History has shown that epidemics can be controlled, even in the absence of a vaccine. Both syphilis and tuberculosis were pandemic at the end of the nineteenth century, and both epidemics were controlled by effective diagnosis and treatment. So, too, might the current HIV/AIDS pandemic be slowed until vaccines are someday available.

I recommend that WHO, PEPFAR and the Global Fund begin studies to assess the effectiveness of universal testing and early treatment for the prevention of HIV transmission. The joint collaboration between Harvard Medical School and the Government of Botswana, now in the advanced planning stages, is one such study.

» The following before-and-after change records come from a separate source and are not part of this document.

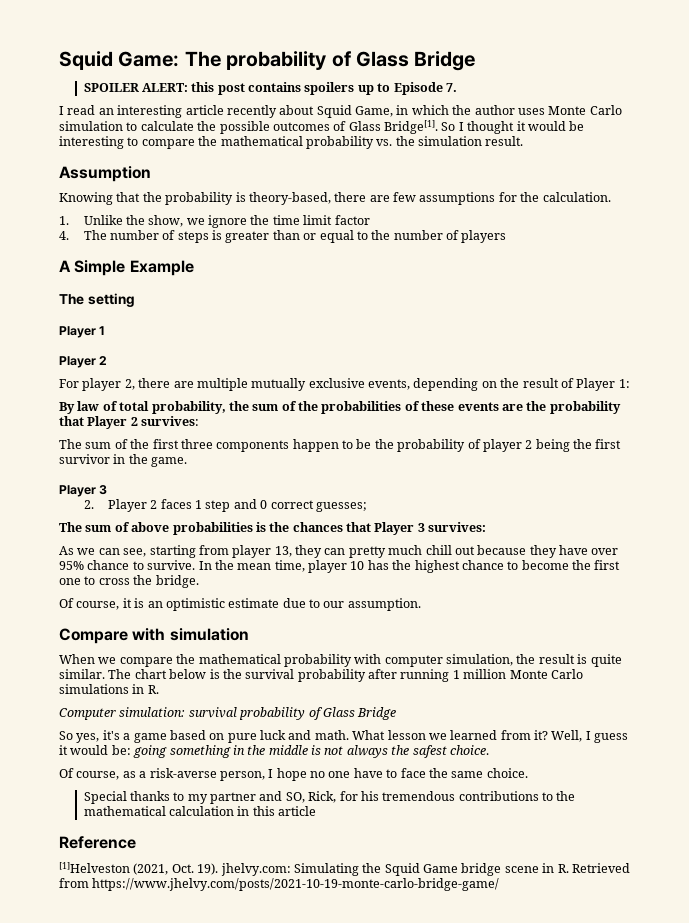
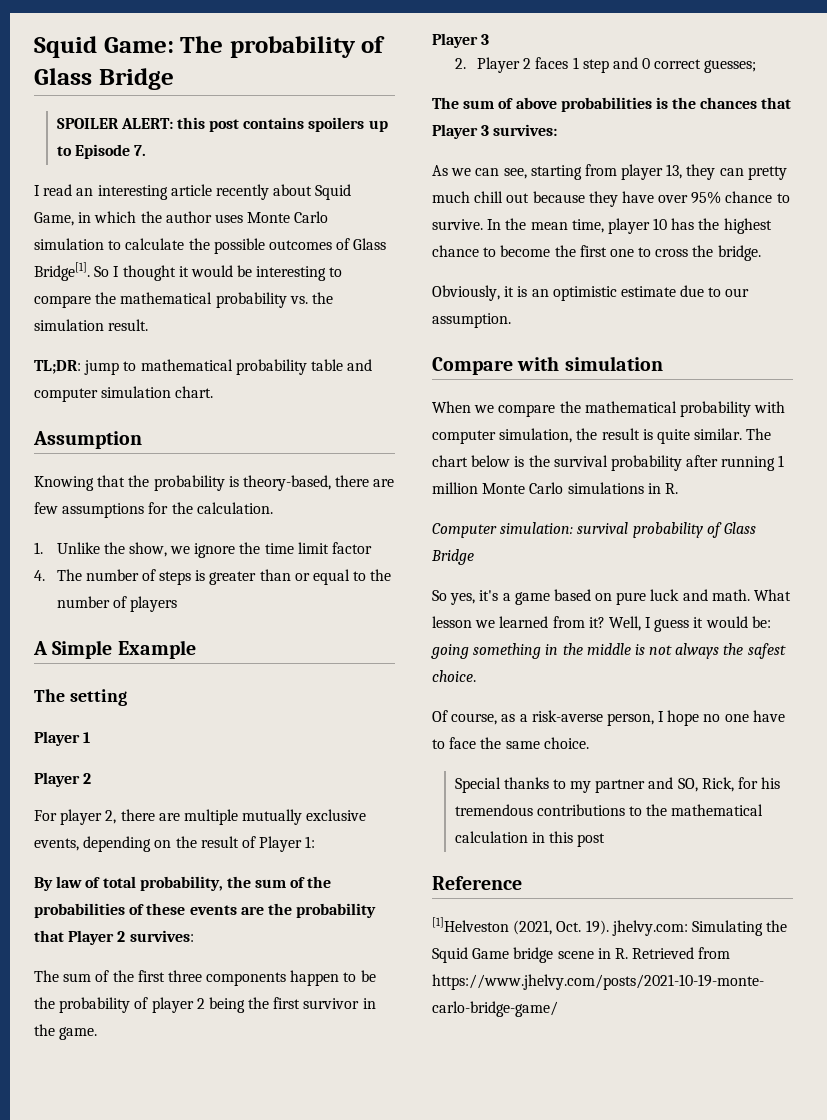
(524, 141) none -> [34,359,373,375] [34,386,214,402] // TL;DR: jump to mathematical probability table and computer simulation chart.
[59,598,120,610] Of course, -> [432,285,500,301] Obviously,
[277,806,316,816] article -> [577,833,606,847] post

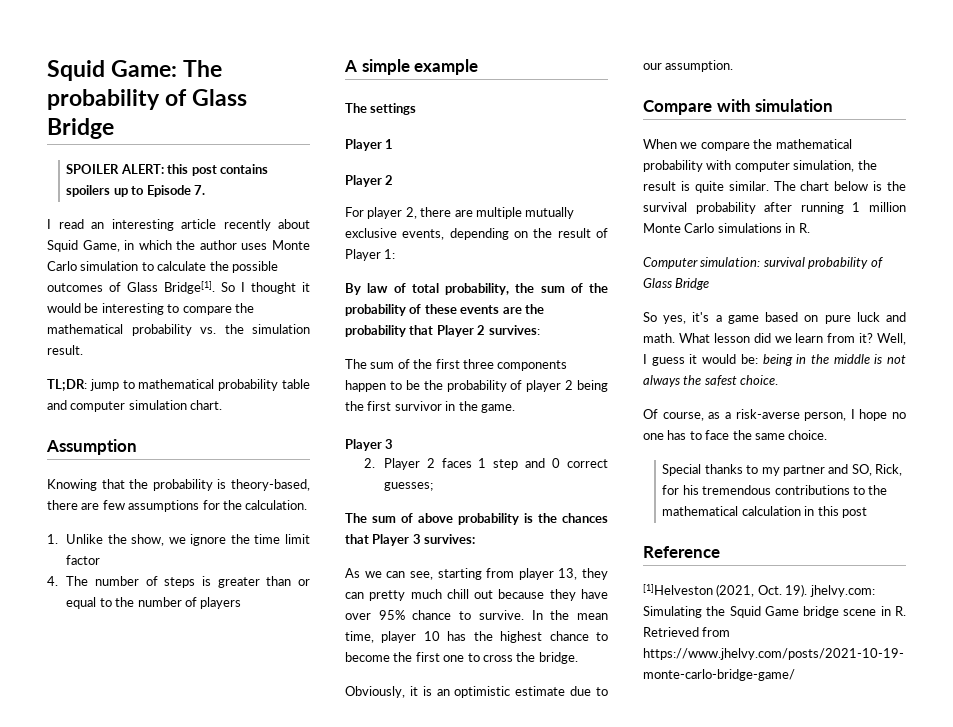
[52,640,196,659] [34,689,127,706] Simple Example // The setting -> [361,59,479,75] [345,103,417,115] simple example // The settings
[34,903,125,918] probabilities -> [345,304,406,316] probability
[560,97,652,112] probabilities -> [458,513,519,525] probability
[475,616,549,628] we learned -> [753,333,824,343] did we learn
[431,643,542,659] going something -> [762,354,793,366] being
[752,710,785,722] have -> [667,430,687,440] has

Others should follow soon.

Meanwhile, we should also continue our efforts to control the epidemic via other means: both the fundamental and practical studies needed to create an effective HIV/AIDS vaccine should be accelerated; countries and regions should increase their efforts to promote condoms and educate the public regarding the risks of infection; and programs to encourage male circumcision, shown to reduce the risk of HIV infection, should also be implemented where appropriate.

But the continued and rapid spread of HIV infection demonstrates that such measures are not sufficient to stop the epidemic. Something more is needed. I believe that our best hope now lies in universal detection and universal treatment of all those currently HIV positive. It is time to begin. We cannot afford to wait.